Could you transcribe each entry below exactly, minus the images?

- Opening Delimiter -

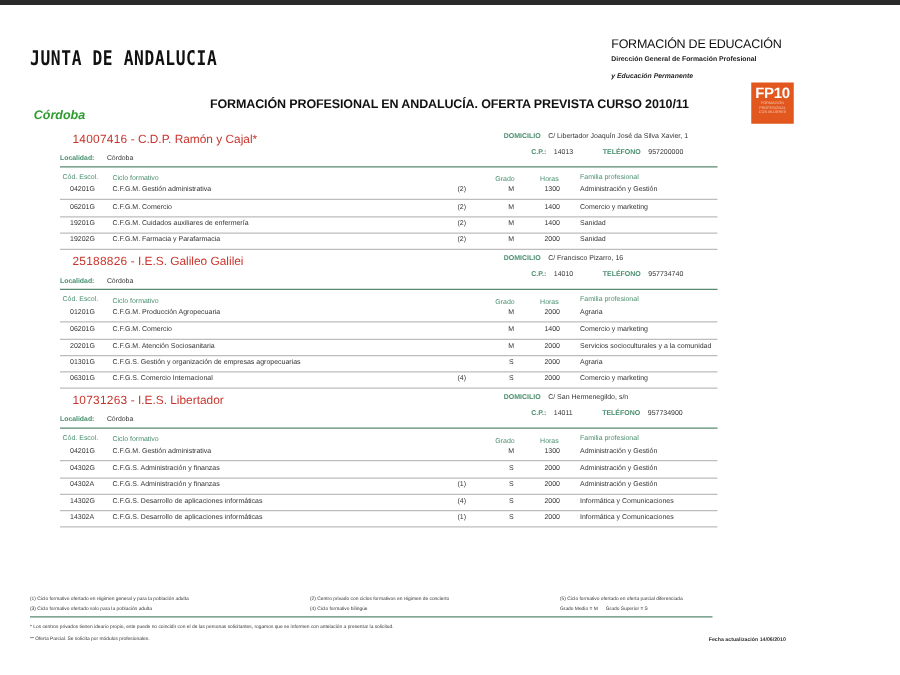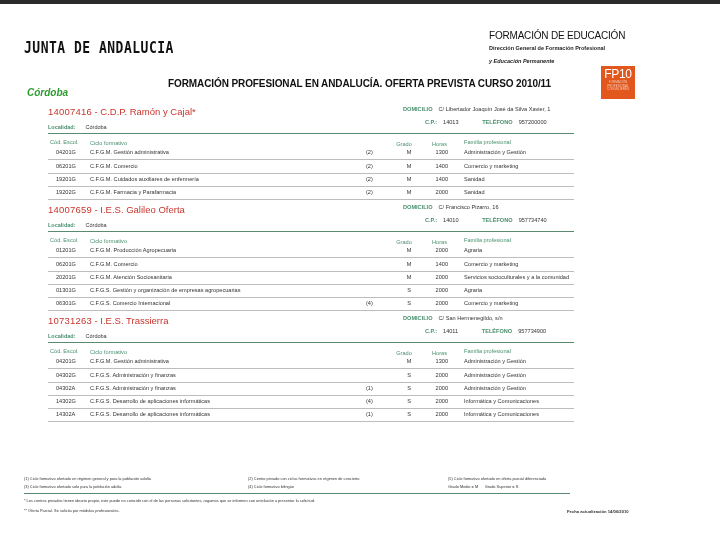--- a/index.html
+++ b/index.html
@@ -17,32 +17,32 @@
     transform: scaleY(1.25); transform-origin: left top;
   }
   .consejeria { position: absolute; left: 489px; top: 30px; }
   .consejeria .t1 { font-size: 10px; color: #111; letter-spacing: -0.2px; }
   .consejeria .t2 { font-size: 5.5px; font-weight: bold; color: #222; margin-top: 4px; }
   .consejeria .t3 { font-size: 5.5px; font-weight: bold; font-style: italic; color: #222; margin-top: 7px; }
   .fp10 {
     position: absolute; left: 601px; top: 66px; width: 34px; height: 33px;
     background: #e2571e; color: #fff; text-align: center;
   }
-  .fp10 .big { font-size: 12px; font-weight: normal; line-height: 13px; margin-top: 2px; letter-spacing: -0.3px; }
+  .fp10 .big { font-size: 12px; font-weight: bold; line-height: 13px; margin-top: 2px; letter-spacing: -0.3px; }
   .fp10 .small { font-size: 3px; line-height: 3.6px; color: #f6c9b4; }
   .doc-title {
     position: absolute; left: 168px; top: 78px;
     font-size: 10px; font-weight: bold; color: #111; letter-spacing: -0.1px;
   }
   .province {
     position: absolute; left: 27px; top: 87px;
     font-size: 10px; font-weight: bold; font-style: italic; color: #2e9b2e;
   }
   .center { position: absolute; left: 48px; width: 420px; }
-  .center-name { font-size: 9.5px; color: #c8352d; white-space: nowrap; }
+  .center-name { font-size: 9.5px; color: #c8352d; white-space: nowrap; margin-left: 10px; }
   .center-name .code { letter-spacing: 0.2px; }
   .loc-row { position: absolute; font-size: 5.5px; }
   .loc-label { color: #4a8f6e; font-weight: bold; }
   .loc-value { color: #333; margin-left: 10px; }
   .addr { position: absolute; font-size: 5.6px; white-space: nowrap; }
   .addr .lab { color: #4a8f6e; font-weight: bold; display: inline-block; }
   .addr .val { color: #333; margin-left: 6px; }
   .sep { position: absolute; left: 48px; width: 526px; height: 1px; background: #5a8a72; }
   .thead { position: absolute; left: 48px; width: 526px; font-size: 5.6px; color: #4a8f6e; }
   .thead span, .trow span { position: absolute; white-space: nowrap; }
@@ -136,21 +136,21 @@
   <span class="c-code">19202G</span>
   <span class="c-ciclo">C.F.G.M. Farmacia y Parafarmacia</span>
   <span class="c-note">(2)</span>
   <span class="c-grado">M</span>
   <span class="c-horas">2000</span>
   <span class="c-familia">Sanidad</span>
 </div>
 
 <div class="center" style="top:204px;">
   <div class="center-name">
-    <span class="code">14007659</span><span> - </span><span>I.E.S. Galileo Oferta</span>
+    <span class="code">25188826</span><span> - </span><span>I.E.S. Galileo Galilei</span>
   </div>
 </div>
 <div class="loc-row" style="left:48px; top:222px;">
   <span class="loc-label">Localidad:</span><span class="loc-value">Córdoba</span>
 </div>
 <div class="addr" style="left:403px; top:204px;">
   <span class="lab">DOMICILIO</span><span class="val">C/ Francisco Pizarro, 16</span>
 </div>
 <div class="addr" style="left:425px; top:217px;">
   <span class="lab">C.P.:</span><span class="val">14010</span>
@@ -200,21 +200,21 @@
   <span class="c-code">06301G</span>
   <span class="c-ciclo">C.F.G.S. Comercio Internacional</span>
   <span class="c-note">(4)</span>
   <span class="c-grado">S</span>
   <span class="c-horas">2000</span>
   <span class="c-familia">Comercio y marketing</span>
 </div>
 
 <div class="center" style="top:315px;">
   <div class="center-name">
-    <span class="code">10731263</span><span> - </span><span>I.E.S. Trassierra</span>
+    <span class="code">10731263</span><span> - </span><span>I.E.S. Libertador</span>
   </div>
 </div>
 <div class="loc-row" style="left:48px; top:333px;">
   <span class="loc-label">Localidad:</span><span class="loc-value">Córdoba</span>
 </div>
 <div class="addr" style="left:403px; top:315px;">
   <span class="lab">DOMICILIO</span><span class="val">C/ San Hermenegildo, s/n</span>
 </div>
 <div class="addr" style="left:425px; top:328px;">
   <span class="lab">C.P.:</span><span class="val">14011</span>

- Closing Delimiter -

Exercise solution:
--- a/index.html
+++ b/index.html
@@ -17,32 +17,32 @@
     transform: scaleY(1.25); transform-origin: left top;
   }
   .consejeria { position: absolute; left: 489px; top: 30px; }
   .consejeria .t1 { font-size: 10px; color: #111; letter-spacing: -0.2px; }
   .consejeria .t2 { font-size: 5.5px; font-weight: bold; color: #222; margin-top: 4px; }
   .consejeria .t3 { font-size: 5.5px; font-weight: bold; font-style: italic; color: #222; margin-top: 7px; }
   .fp10 {
     position: absolute; left: 601px; top: 66px; width: 34px; height: 33px;
     background: #e2571e; color: #fff; text-align: center;
   }
-  .fp10 .big { font-size: 12px; font-weight: normal; line-height: 13px; margin-top: 2px; letter-spacing: -0.3px; }
+  .fp10 .big { font-size: 12px; font-weight: bold; line-height: 13px; margin-top: 2px; letter-spacing: -0.3px; }
   .fp10 .small { font-size: 3px; line-height: 3.6px; color: #f6c9b4; }
   .doc-title {
     position: absolute; left: 168px; top: 78px;
     font-size: 10px; font-weight: bold; color: #111; letter-spacing: -0.1px;
   }
   .province {
     position: absolute; left: 27px; top: 87px;
     font-size: 10px; font-weight: bold; font-style: italic; color: #2e9b2e;
   }
   .center { position: absolute; left: 48px; width: 420px; }
-  .center-name { font-size: 9.5px; color: #c8352d; white-space: nowrap; }
+  .center-name { font-size: 9.5px; color: #c8352d; white-space: nowrap; margin-left: 10px; }
   .center-name .code { letter-spacing: 0.2px; }
   .loc-row { position: absolute; font-size: 5.5px; }
   .loc-label { color: #4a8f6e; font-weight: bold; }
   .loc-value { color: #333; margin-left: 10px; }
   .addr { position: absolute; font-size: 5.6px; white-space: nowrap; }
   .addr .lab { color: #4a8f6e; font-weight: bold; display: inline-block; }
   .addr .val { color: #333; margin-left: 6px; }
   .sep { position: absolute; left: 48px; width: 526px; height: 1px; background: #5a8a72; }
   .thead { position: absolute; left: 48px; width: 526px; font-size: 5.6px; color: #4a8f6e; }
   .thead span, .trow span { position: absolute; white-space: nowrap; }
@@ -136,21 +136,21 @@
   <span class="c-code">19202G</span>
   <span class="c-ciclo">C.F.G.M. Farmacia y Parafarmacia</span>
   <span class="c-note">(2)</span>
   <span class="c-grado">M</span>
   <span class="c-horas">2000</span>
   <span class="c-familia">Sanidad</span>
 </div>
 
 <div class="center" style="top:204px;">
   <div class="center-name">
-    <span class="code">14007659</span><span> - </span><span>I.E.S. Galileo Oferta</span>
+    <span class="code">25188826</span><span> - </span><span>I.E.S. Galileo Galilei</span>
   </div>
 </div>
 <div class="loc-row" style="left:48px; top:222px;">
   <span class="loc-label">Localidad:</span><span class="loc-value">Córdoba</span>
 </div>
 <div class="addr" style="left:403px; top:204px;">
   <span class="lab">DOMICILIO</span><span class="val">C/ Francisco Pizarro, 16</span>
 </div>
 <div class="addr" style="left:425px; top:217px;">
   <span class="lab">C.P.:</span><span class="val">14010</span>
@@ -200,21 +200,21 @@
   <span class="c-code">06301G</span>
   <span class="c-ciclo">C.F.G.S. Comercio Internacional</span>
   <span class="c-note">(4)</span>
   <span class="c-grado">S</span>
   <span class="c-horas">2000</span>
   <span class="c-familia">Comercio y marketing</span>
 </div>
 
 <div class="center" style="top:315px;">
   <div class="center-name">
-    <span class="code">10731263</span><span> - </span><span>I.E.S. Trassierra</span>
+    <span class="code">10731263</span><span> - </span><span>I.E.S. Libertador</span>
   </div>
 </div>
 <div class="loc-row" style="left:48px; top:333px;">
   <span class="loc-label">Localidad:</span><span class="loc-value">Córdoba</span>
 </div>
 <div class="addr" style="left:403px; top:315px;">
   <span class="lab">DOMICILIO</span><span class="val">C/ San Hermenegildo, s/n</span>
 </div>
 <div class="addr" style="left:425px; top:328px;">
   <span class="lab">C.P.:</span><span class="val">14011</span>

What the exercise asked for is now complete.